*EXERCISE INSTRUCTIONS:*
Pull each line with the string "indicates" from the entries.

*Image comparison data:*
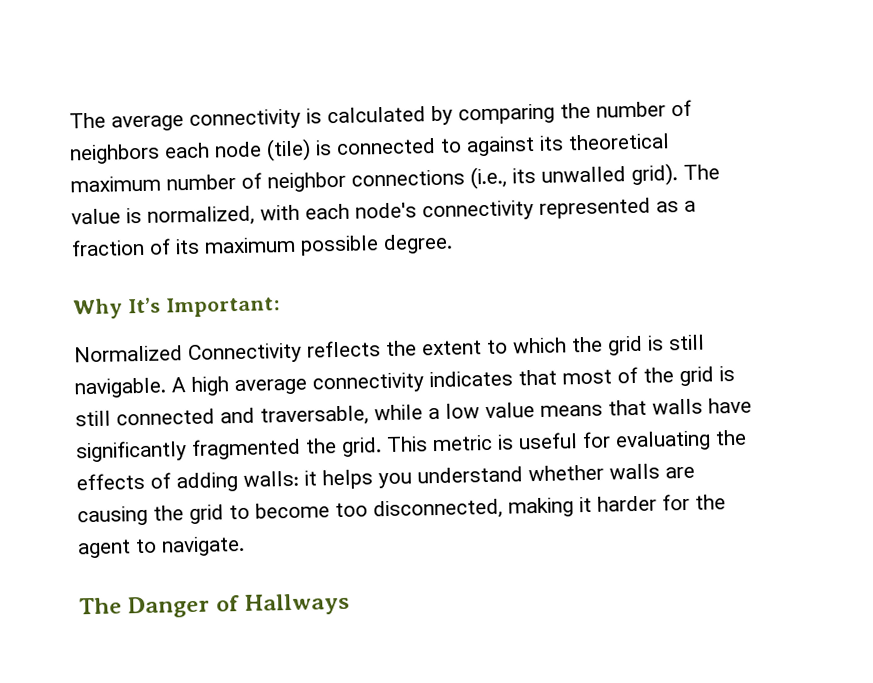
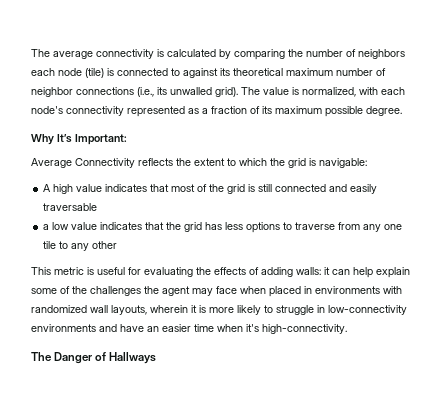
- Normalized Connectivity reflects the extent to which the grid is still navigable. A high average connectivity indicates that most of the grid is still connected and traversable, while a low value means that walls have significantly fragmented the grid. This metric is useful for evaluating the effects of adding walls: it helps you understand whether walls are causing the grid to become too disconnected, making it harder for the agent to navigate.
+ Average Connectivity reflects the extent to which the grid is navigable:
+ A high value indicates that most of the grid is still connected and easily traversable
+ a low value indicates that the grid has less options to traverse from any one tile to any other
+ This metric is useful for evaluating the effects of adding walls: it can help explain some of the challenges the agent may face when placed in environments with randomized wall layouts, wherein it is more likely to struggle in low-connectivity environments and have an easier time when it's high-connectivity.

*RESPONSE BELOW:*
- Normalized Connectivity reflects the extent to which the grid is still navigable. A high average connectivity indicates that most of the grid is still connected and traversable, while a low value means that walls have significantly fragmented the grid. This metric is useful for evaluating the effects of adding walls: it helps you understand whether walls are causing the grid to become too disconnected, making it harder for the agent to navigate.
+ A high value indicates that most of the grid is still connected and easily traversable
+ a low value indicates that the grid has less options to traverse from any one tile to any other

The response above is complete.